Work required
Copy every line of the records below where the word "problem" occurs.

Material for this exercise
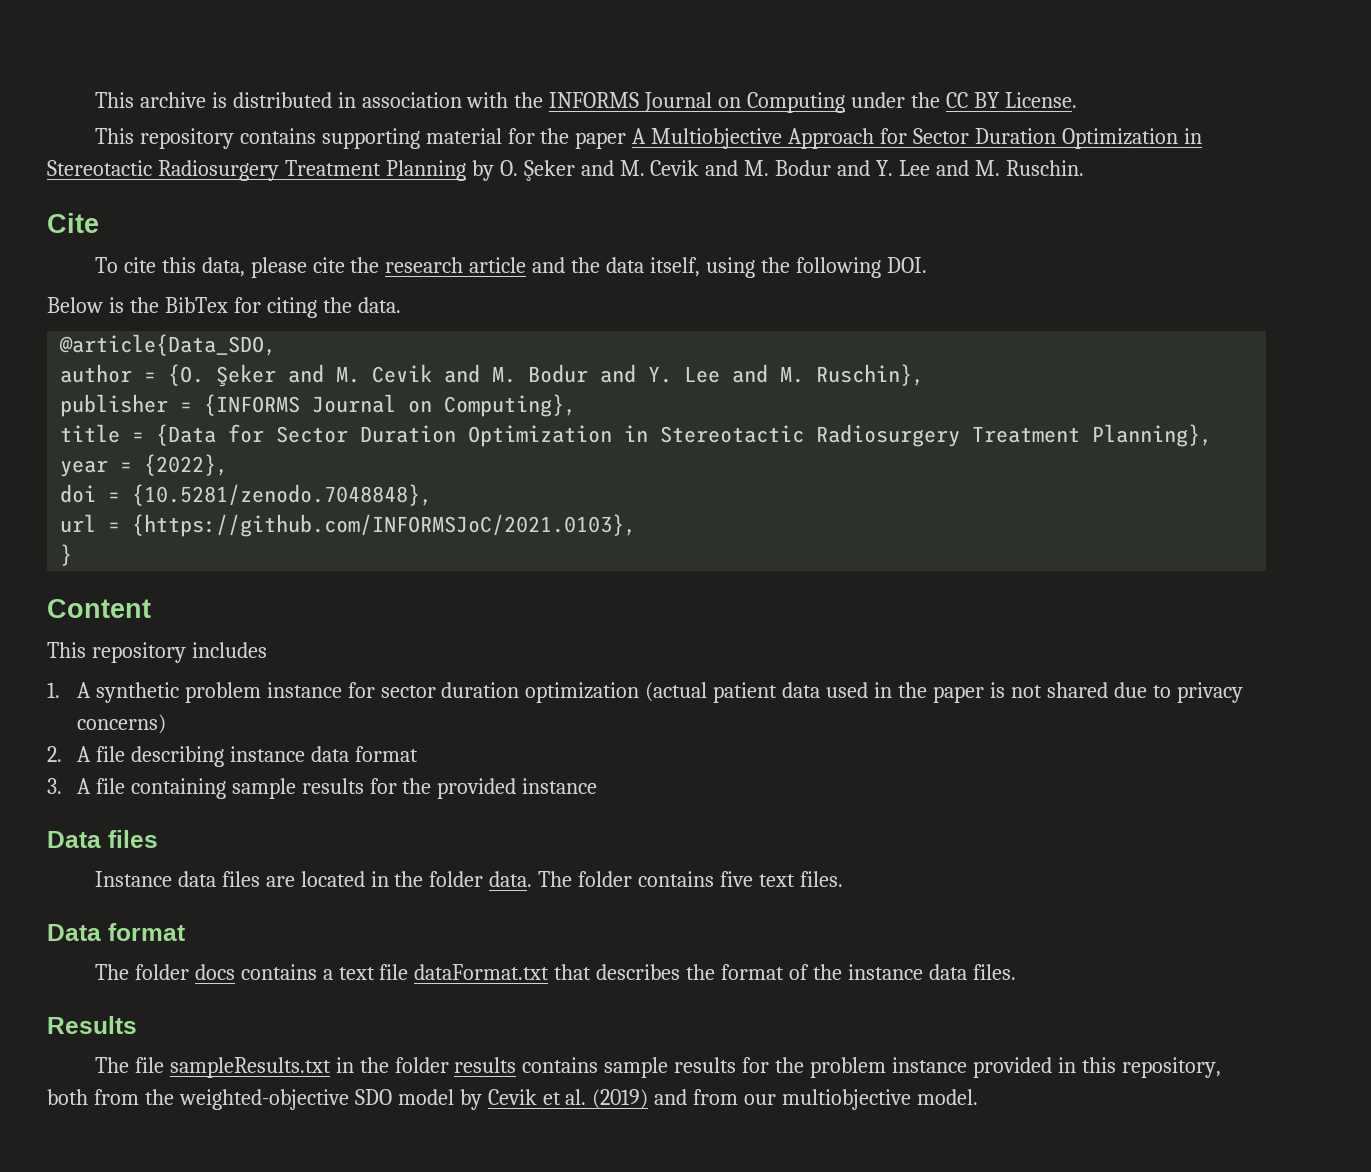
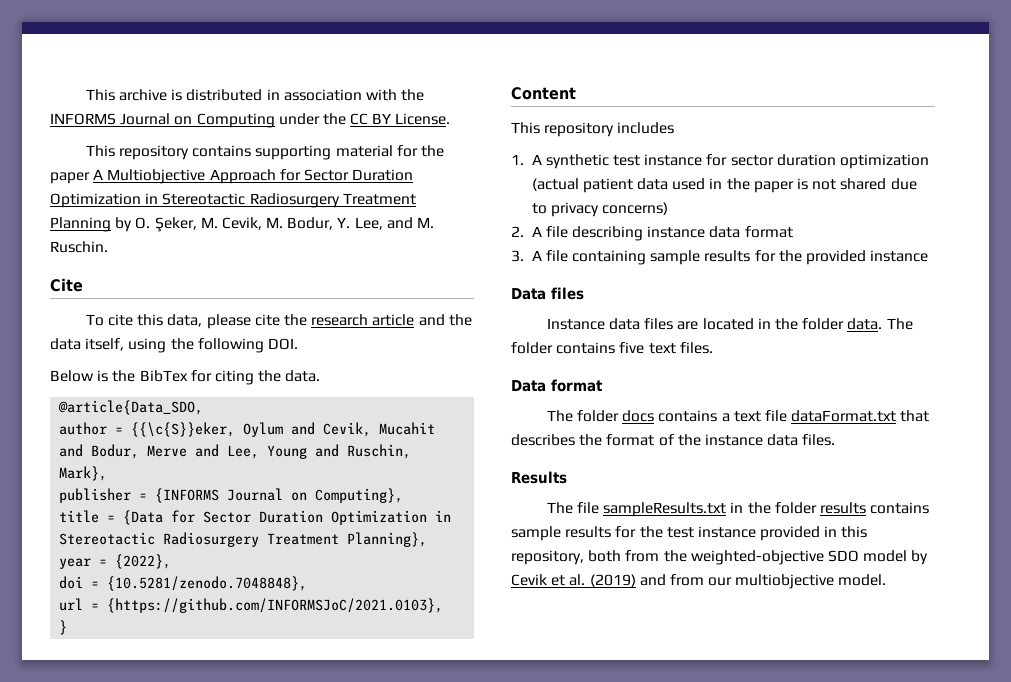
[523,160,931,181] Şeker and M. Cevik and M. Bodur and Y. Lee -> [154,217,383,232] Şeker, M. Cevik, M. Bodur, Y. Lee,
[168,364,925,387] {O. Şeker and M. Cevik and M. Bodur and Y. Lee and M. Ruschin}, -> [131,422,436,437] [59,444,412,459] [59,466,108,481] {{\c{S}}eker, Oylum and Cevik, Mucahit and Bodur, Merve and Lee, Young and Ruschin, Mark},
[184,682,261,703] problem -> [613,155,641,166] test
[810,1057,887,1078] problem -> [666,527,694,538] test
==
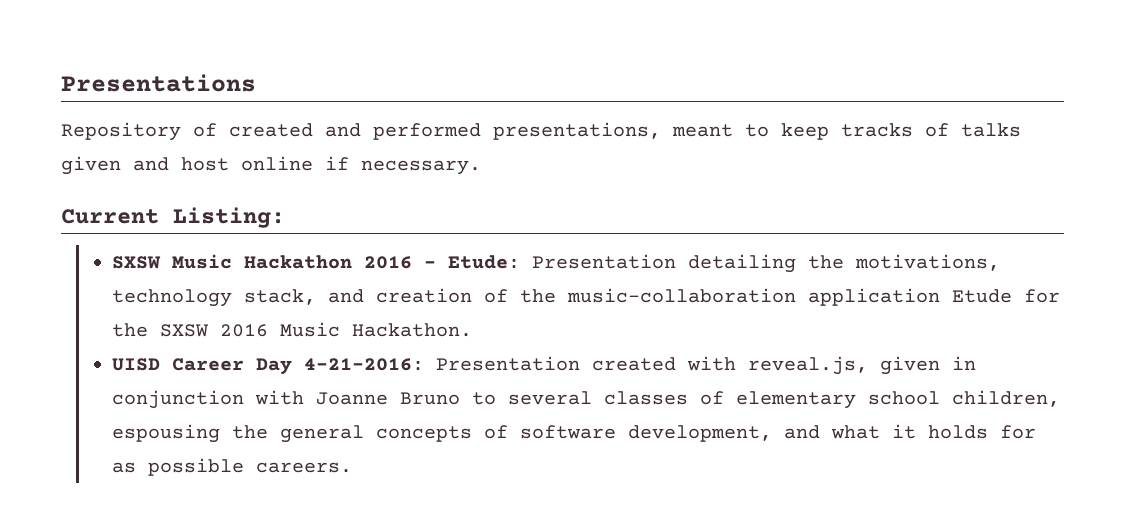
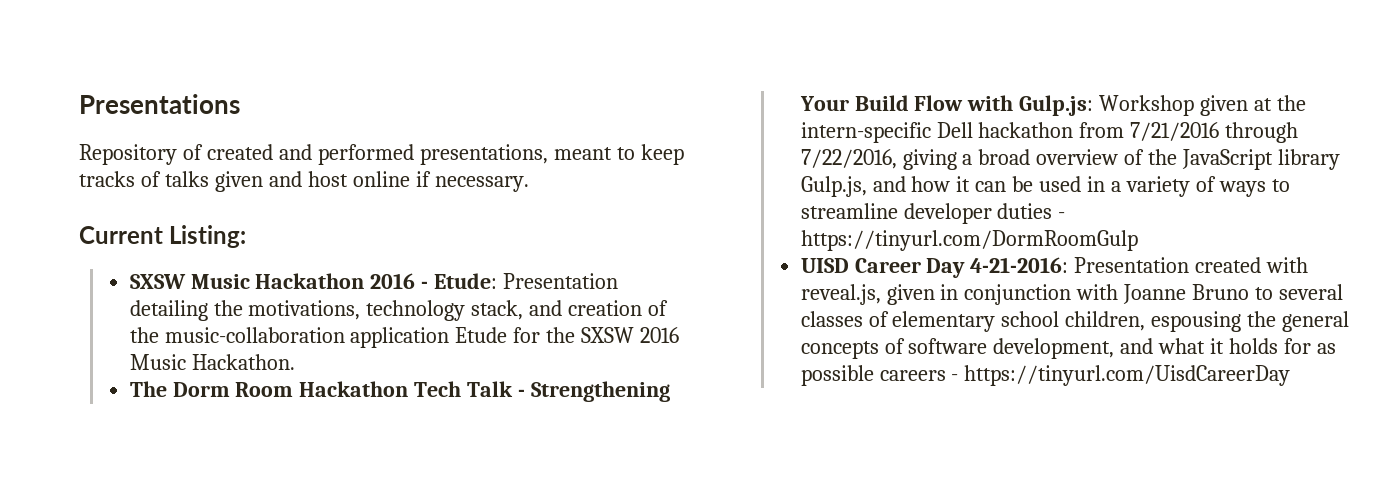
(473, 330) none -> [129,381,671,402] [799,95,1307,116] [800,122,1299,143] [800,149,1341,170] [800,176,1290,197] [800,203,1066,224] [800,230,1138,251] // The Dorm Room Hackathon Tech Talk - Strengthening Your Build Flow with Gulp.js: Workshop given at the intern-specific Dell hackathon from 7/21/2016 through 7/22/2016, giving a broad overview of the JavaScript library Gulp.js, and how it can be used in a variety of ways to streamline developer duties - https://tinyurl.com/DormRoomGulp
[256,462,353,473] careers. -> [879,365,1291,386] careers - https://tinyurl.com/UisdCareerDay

Expected answer
[184,682,261,703] problem -> [613,155,641,166] test
[810,1057,887,1078] problem -> [666,527,694,538] test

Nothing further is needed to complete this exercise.